変異体たちの瞳が、起動を示す赤色に輝き始めたが、それはすぐに不安定な紫色へと変わった。彼らの体内で、異常な魔力のフィードバックが発生し、金属の肉体が歪み、内部の液体が噴き出し始めた。
「成功だ…! でも、これは…!」ランは、ホログラムに表示されたデータを見て、顔色を変えた。
エネルギーの逆流は、変異体を破壊するだけでなく、その供給源である『大地の傷痕』の核をも不安定にさせたのだ。
『残り20秒』
コンソールが爆発寸前の警告音を上げ、空洞全体が激しい振動に見舞われた。亀裂から噴き出す紫色の魔力の奔流は、コントロールを失い、巨大な炎となって天を衝いた。
「ラン、離れろ! この洞窟は崩壊する!」ジンが叫び、最後の爆薬を脱出路の岩盤にセットした。
「まだだ! アンさんのデータ回収が…!」ランは、逆流がシステム全体に及ぶ最後の瞬間まで、コンソールから離れようとしなかった。
『残り5秒』
ジンはランに駆け寄り、強制的に彼女を引き剥がした。
ドゴオオオオオオォン!
ランがコンソールから引き離されたのと同時に、空洞全体が、まるで巨大な獣が咆哮したかのように爆発した。起動コンソールは粉砕され、数百体の変異体は、制御を失った魔力の炎に包まれ、無残な塊へと化した。

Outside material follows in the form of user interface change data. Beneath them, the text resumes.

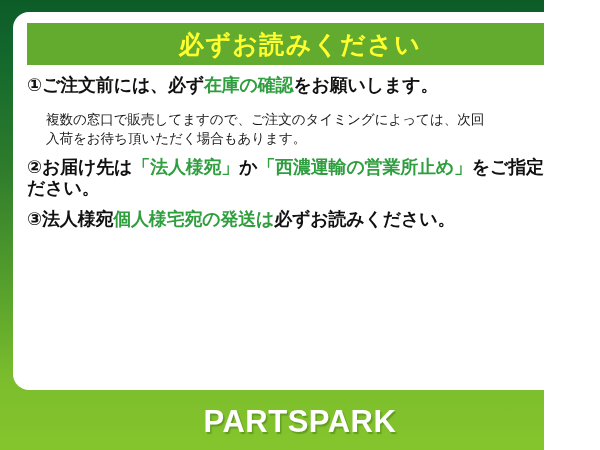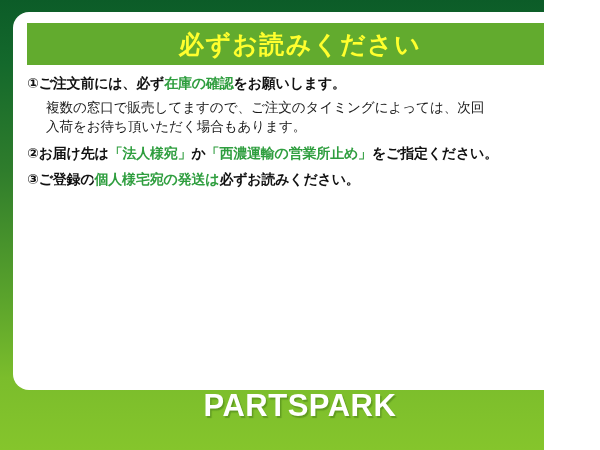"①ご注文前には、必ず在庫の確認をお願いします。" .item-heading { font-size: 14px -> 18px }
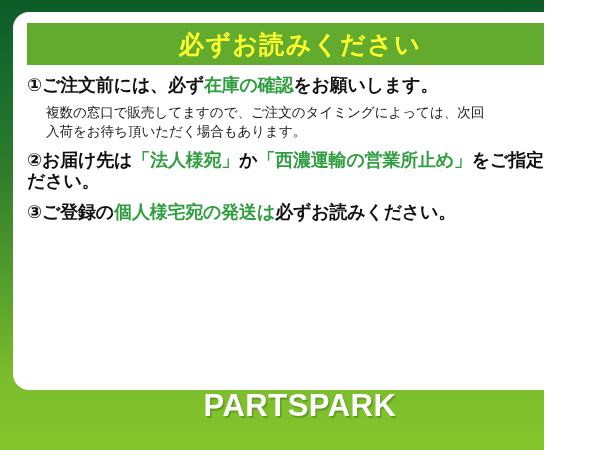"複数の窓口で販売してますので、ご注文のタイミングによっては、次回" .item-body { margin-top: 6px -> 13px }
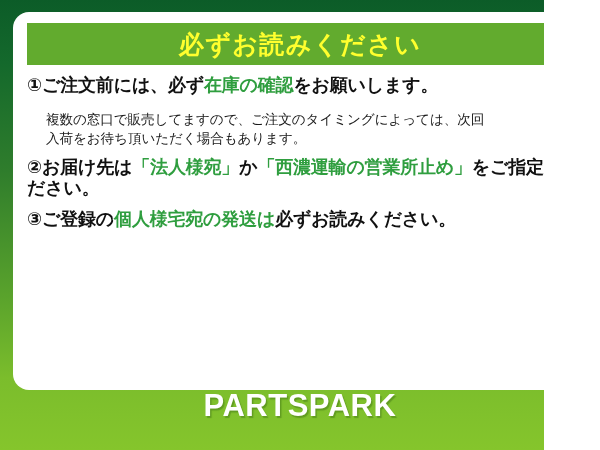"ご登録の" span { text: ご登録の -> 法人様宛 }
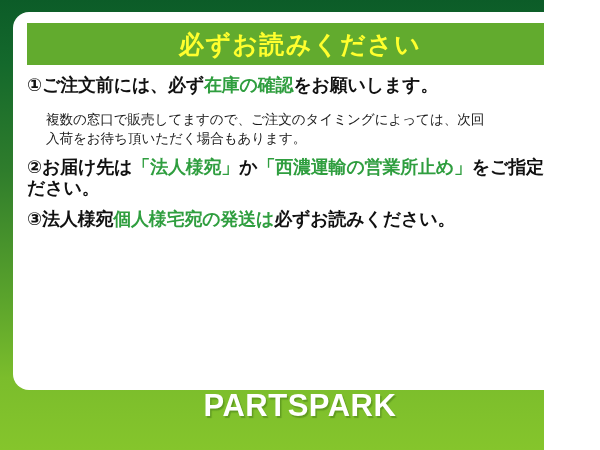"PARTSPARK" #notice-footer { bottom: 16px -> 0 }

エネルギーの逆流は、古代の地殻の亀裂をさらに広げた。地面が激しく揺れ、天井の巨大な岩盤が、津波のように崩れ落ちてきた。
「爆破するぞ! 早く!」ジンは叫び、起爆装置を押した。
バババァン!
ジンが用意した爆発が、崩壊の波を一時的に止め、脱出へと続く新たなトンネルを開いた。ミカは、ランとフォンを抱え、ジンと共に、開いたばかりの狭い通路へと飛び込んだ。

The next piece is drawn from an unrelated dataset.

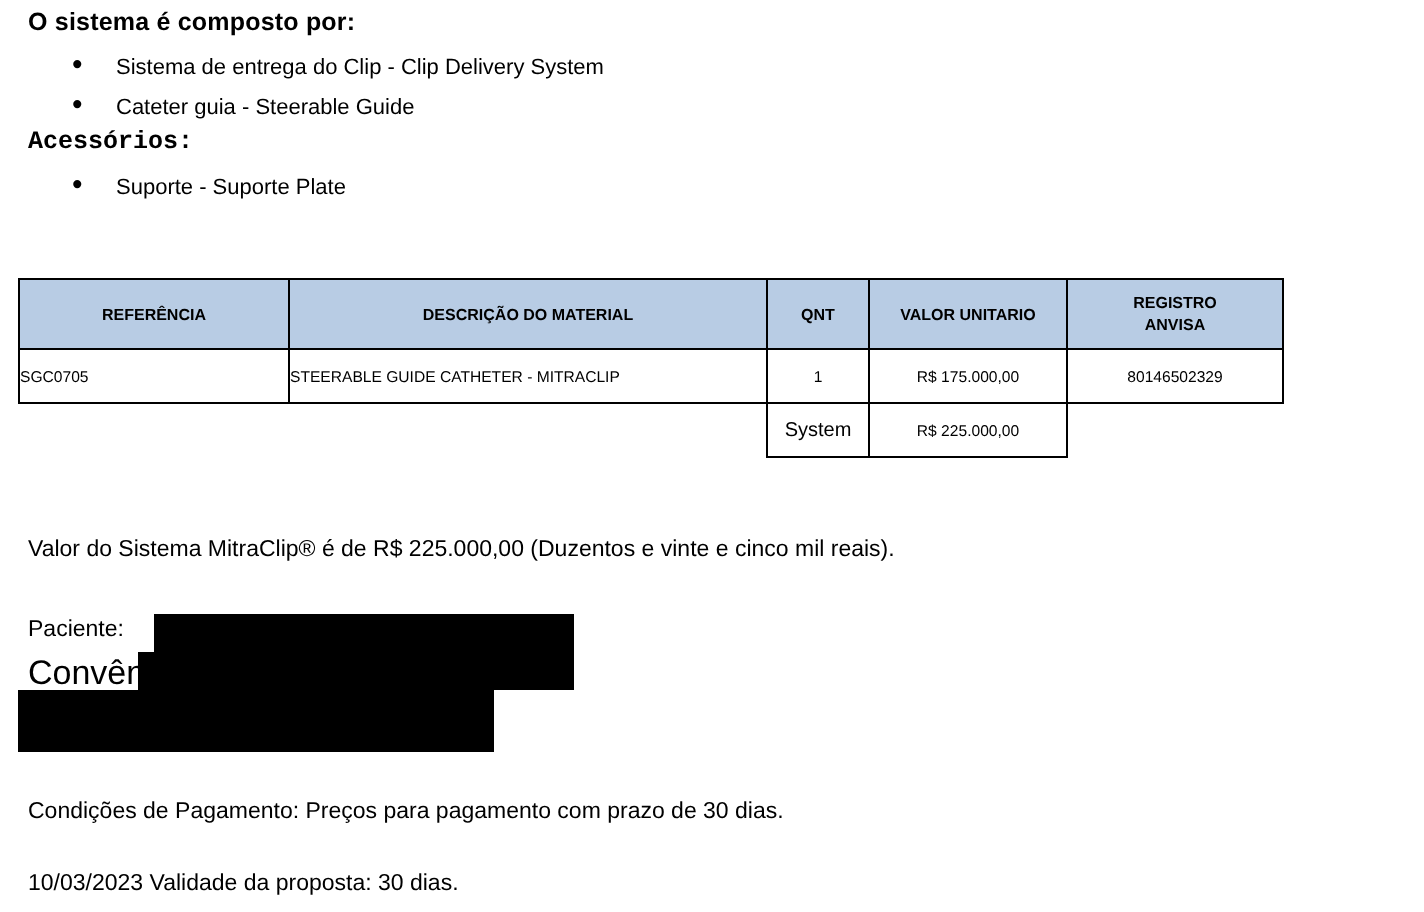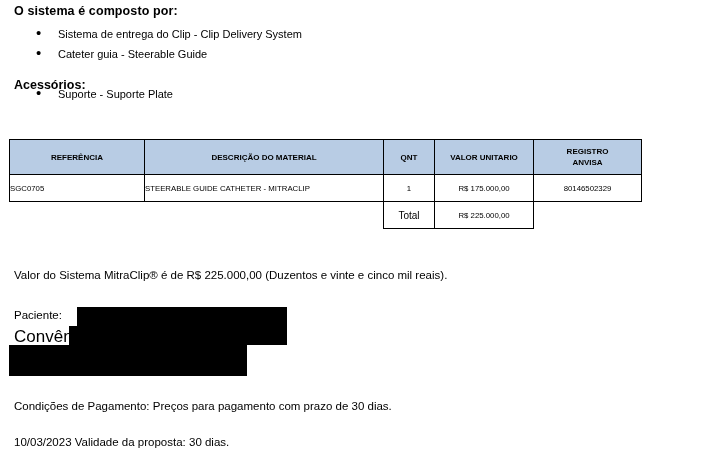"Acessórios:" .accessories-heading { font-family: none -> Liberation Mono, monospace; top: 78px -> 64px }
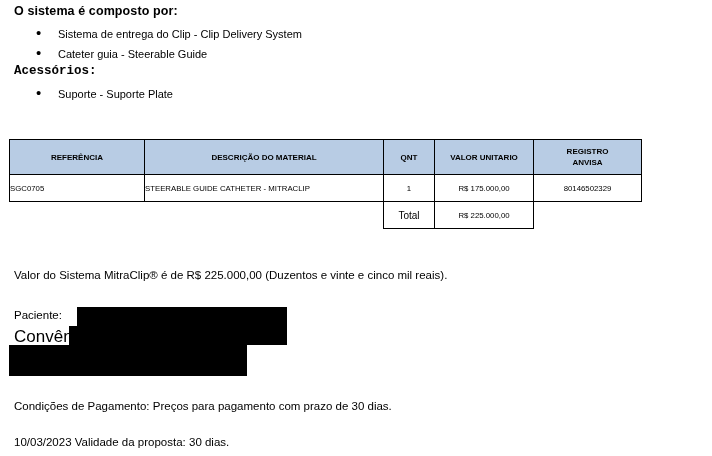"Total" td.c-qnt { text: Total -> System }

彼らが飛び込んだ直後、彼らの背後で『大地の傷痕』の空洞全体が、恐ろしい轟音と共に完全に崩落した。ヴォイ枢機卿の死体、変異体の軍団、そして城塞の最もおぞましい秘密は、すべて、激しい魔力と崩壊した岩石の渦の中へと飲み込まれていった。
彼らの体が、瓦礫の山を転がり落ちた。
数時間後。
意識を取り戻したフォンは、再び暗いトンネルの湿った床に横たわっていた。頭上からは、水滴が落ちる音と、遠くで響く地震の余波のような微かな振動だけが聞こえる。
「…ランは?」フォンは掠れた声で尋ねた。
ミカが、フォンの傷の手当てをしながら、静かに答えた。「無事です。魔力は完全に空になりましたが、命に別状はありません。私たちも、ジンのおかげで、教会の追跡から逃れることができました。」
フォンは身体を起こし、ランを見た。彼女は血と泥にまみれ、眠っていたが、その表情は安堵に満ちていた。
そして、世界は救われた。アンの復讐は、人類の絶滅を防ぐという形で、最高の結末を迎えた。

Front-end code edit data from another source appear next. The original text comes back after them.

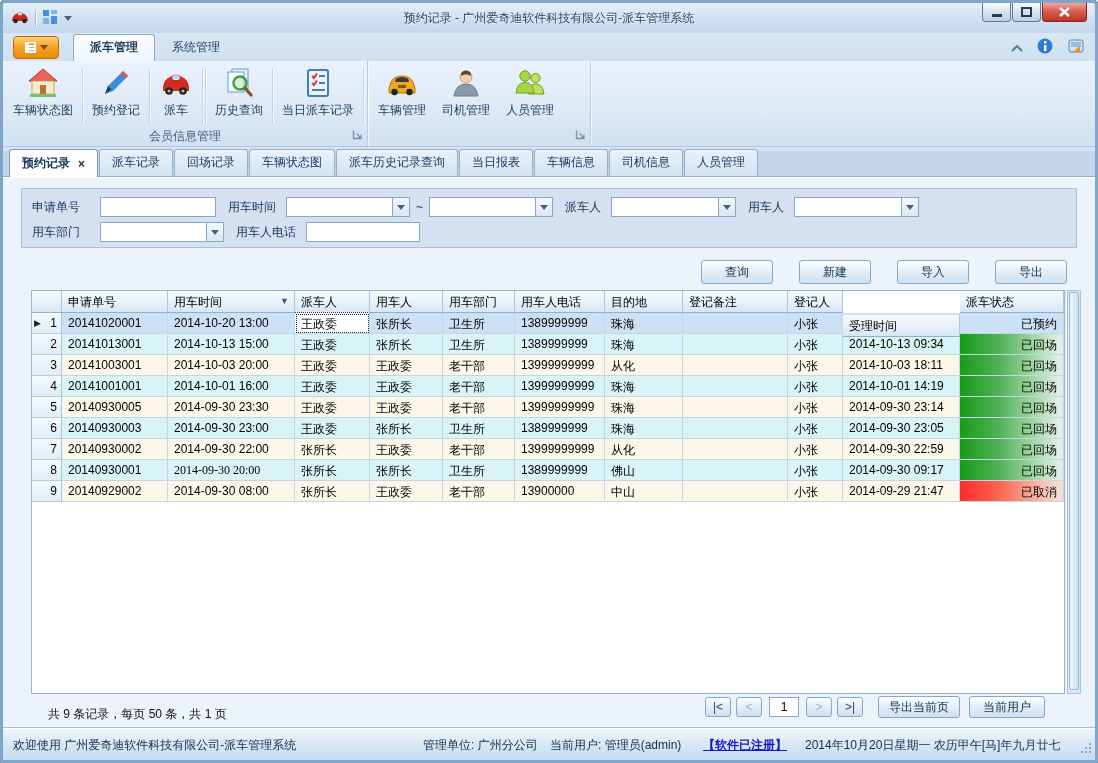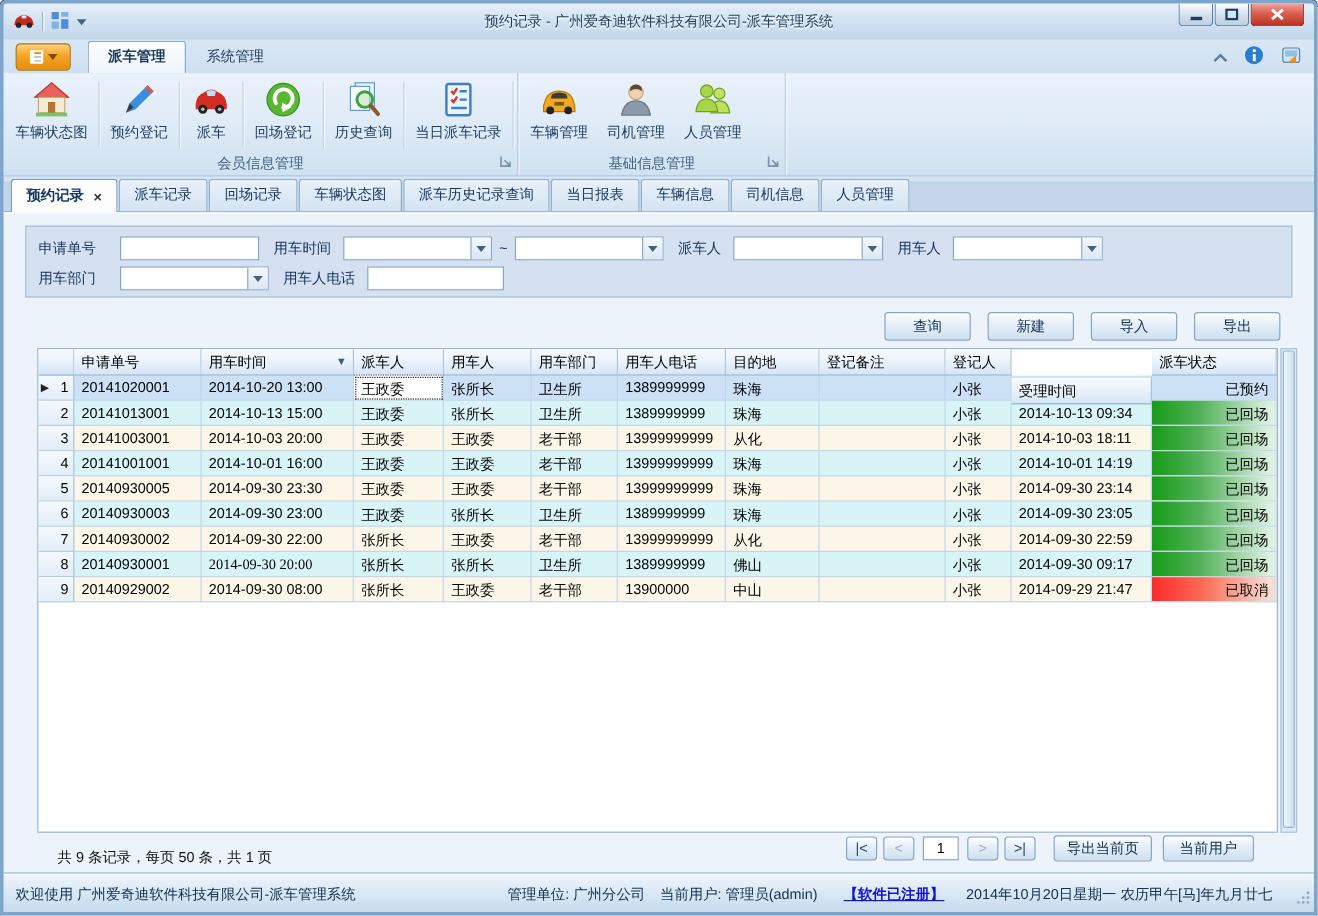"回场登记" div.rbtn { html: <div> <span> <svg> <circle></circle> <path></path> <polygon></polygon> </svg> </span> <span>回场登记</span> </div> -> none }
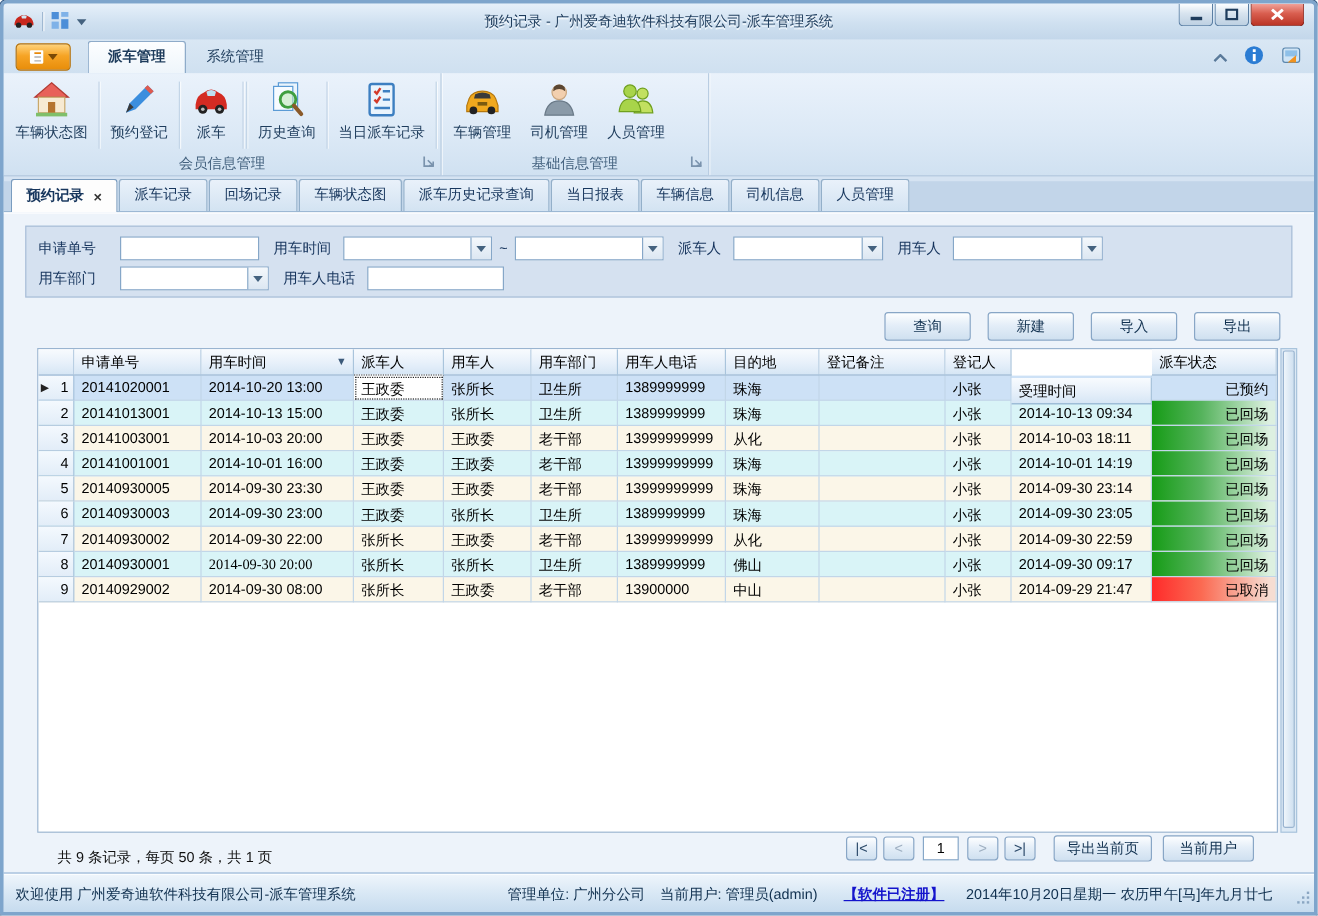"基础信息管理" div.rgroup-label { html: <div> <span>基础信息管理</span> </div> -> none }
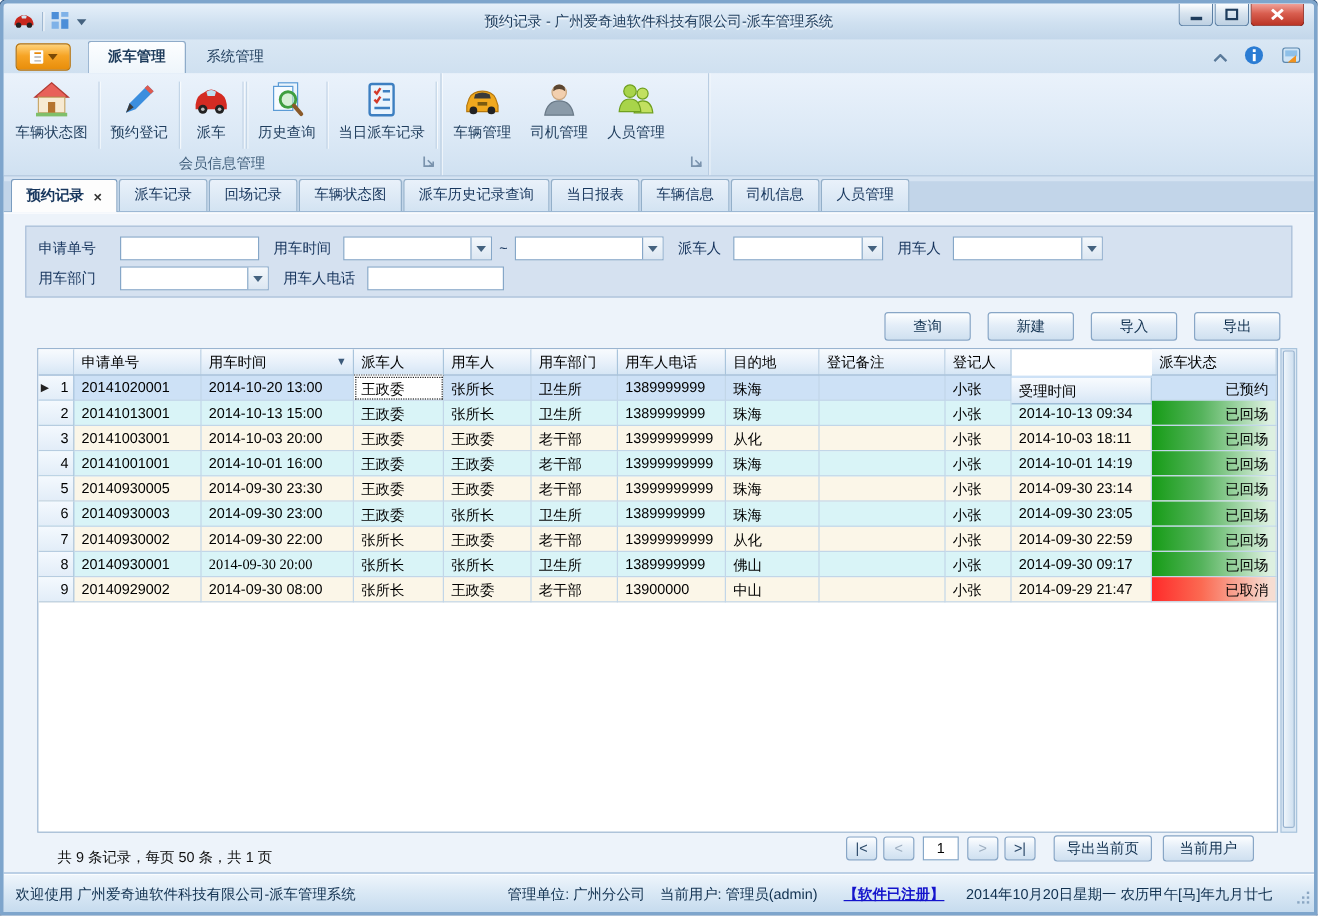"查询" .actions { gap: 14px -> 26px }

しかし、フォンは知っていた。これは戦争の終わりではない。城塞の上層部は崩壊し、教会の権力は弱まったが、その代わりに生まれたのは、『虚ろな者たちの時代』、そして、城塞を失った人々による**『新しい混沌』**だ。
フォンは、静かにランの隣に横たわった。彼に残されたのは、愛する者の復讐を果たしたという冷たい確信と、この崩壊した世界を、次にどう生きていくかという、途方もない問いだけだった。